Die Scheibenwischer hatten mittlerweile ein transparentes Feld geschaffen, das den Blick auf die Straße vor ihnen freigab, durch die ein leichter Wind wehte. Zu schwach, um das feuchte Laub auf dem Gehweg emporzuheben und fortzutragen oder die Stille, die sich jetzt im Wageninneren ausbreitete, zu übertönen. Einzig das Ticken der Uhr, dessen Schall sich über das Armaturenbrett fortsetzte, war zu vernehmen, mechanisch, präzise und konstant.
Büssing band seinen dünnen Kaschmirschal neu und knöpfte seinen Mantel zu. Er blickte zu Volkerts hinüber.
„Diese Sache ...“, begann er, „ich meine, was gerade geschehen ist ... worüber wir gesprochen haben, wird doch nicht zwischen uns stehen, oder?“
Volkerts richtete sich auf. Dann schüttelte er kurz den Kopf.
„Gut“, sagte Büssing, „das ist gut ... sehen wir uns nächsten Donnerstag beim Tasting in Frankfurt?“
„Ja“, antwortete Volkerts, „wir sehen uns.“
„Gut.“
Büssing öffnete die Tür und stieg aus. Ein letztes Mal beugte er sich in den Fahrerraum. „Und danke noch mal, Bernhard für ... das Reden ... und Ihr ... Ihr Verständnis.“ Dann warf er die Tür zu.

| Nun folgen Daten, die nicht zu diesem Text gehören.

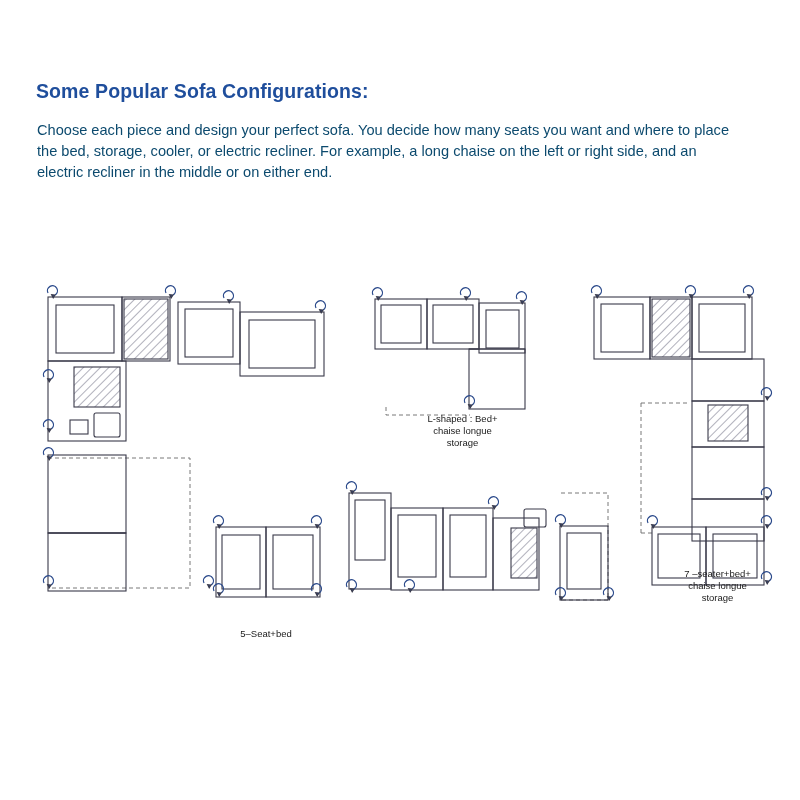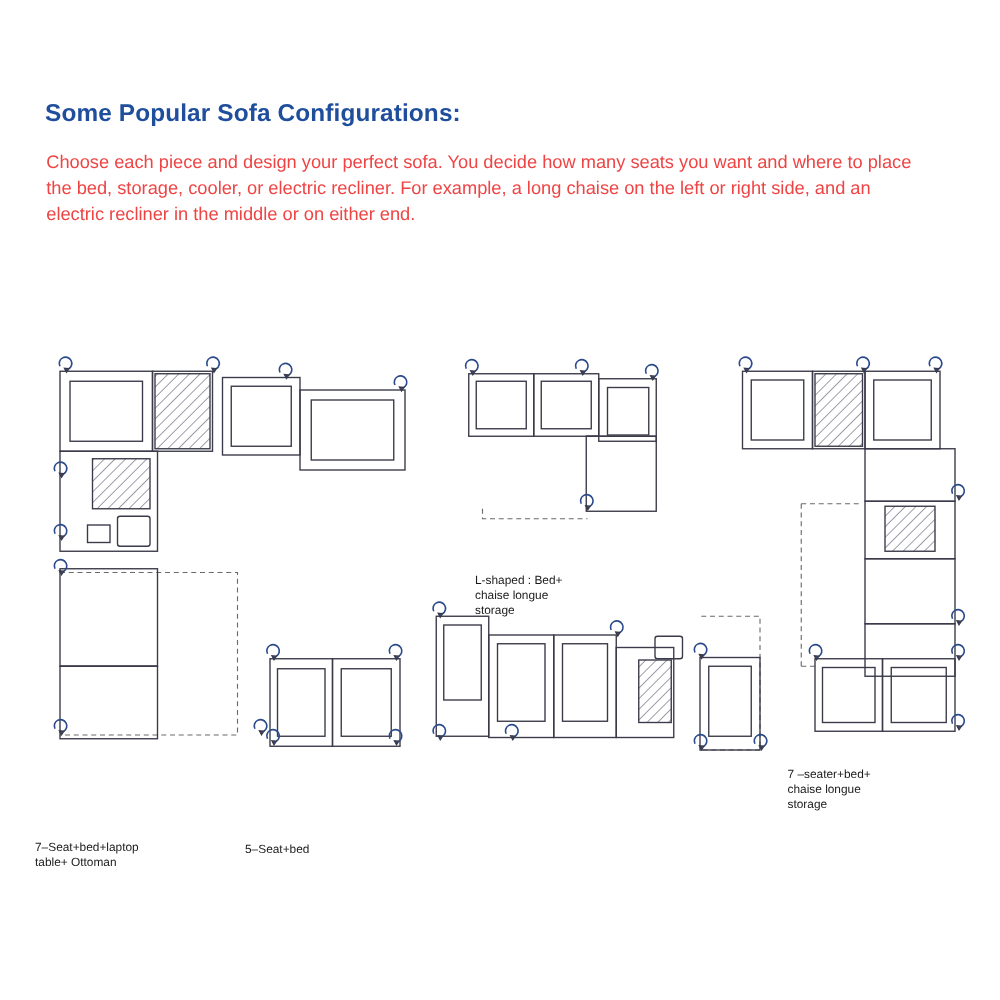--- a/index.html
+++ b/index.html
@@ -28,38 +28,38 @@
     color: #1f4e9c;
     letter-spacing: 0.1px;
   }
   .intro {
     position: absolute;
     left: 37px;
     top: 120px;
     width: 700px;
     font-size: 14.6px;
     line-height: 21px;
-    color: #ef4444;
+    color: #0c4a6e;
   }
   .diagram-area {
     position: absolute;
     left: 0;
     top: 255px;
     width: 800px;
     height: 420px;
   }
   svg.diagram {
     display: block;
   }
   .cap {
     position: absolute;
+    text-align: center;
     font-size: 9.5px;
     line-height: 12px;
     color: #1a1a1a;
-    margin-top: 46px;
   }
   #cap0 { left: 28px;  top: 627px; width: 190px; }
   #cap1 { left: 196px; top: 628px; width: 140px; }
   #cap2 { left: 352px; top: 621px; width: 245px; }
   #cap3 { left: 630px; top: 568px; width: 175px; }
   #cap4 { left: 380px; top: 413px; width: 165px; }
 </style>
 </head>
 <body>
 
@@ -273,18 +273,17 @@
             </g>
           <g>
               <use href="#mk" x="762" y="324"></use>
             </g>
         </g>
 
       </g>
     </svg>
   </div>
 
-  <div class="cap" id="cap0">7–Seat+bed+laptop<br>table+ Ottoman</div>
   <div class="cap" id="cap1">5–Seat+bed</div>
   <div class="cap" id="cap3">7 –seater+bed+<br>chaise longue<br>storage</div>
   <div class="cap" id="cap4">L-shaped : Bed+<br>chaise longue<br>storage</div>
 
 </div>
 
 </body></html>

Volkerts nahm seine Hände vom Lenkrad. Sie zitterten. Er öffnete das Handschuhfach und zog einen Metall-Flachmann hervor. Seine Finger gehorchten ihm kaum, als er den Verschluss aufschraubte und zwischen seine Oberschenkel klemmte. Aus der Brusttasche seines Tweed Jackets holte er eine Injektionskanüle. Beim dritten Versuch gelang es ihm, die Schutzhülle abzustreifen; ein kurzer Stich, ein hängender Blutstropfen an seiner Mittelfingerkuppe. Er quetschte das Gewebe mit Daumen und Ringfinger und ließ den Tropfen in den umgedrehten Verschluss fallen. Dann füllte er mit Malt Whisky auf und führte das kleine Behältnis vorsichtig an seine Lippen.
Einen Augenblick später ging sein Atem gleichmäßiger.
In einiger Entfernung vor ihm: Georgs Umrisse; undeutlich, beinahe eins geworden mit der schlecht beleuchteten Straße.
„Verdammt!“, zischte Bernhard und schlug auf das Lenkrad.
Dann blickte er wieder nach vorne. Wie von selbst fand seine Hand den Zündschlüssel.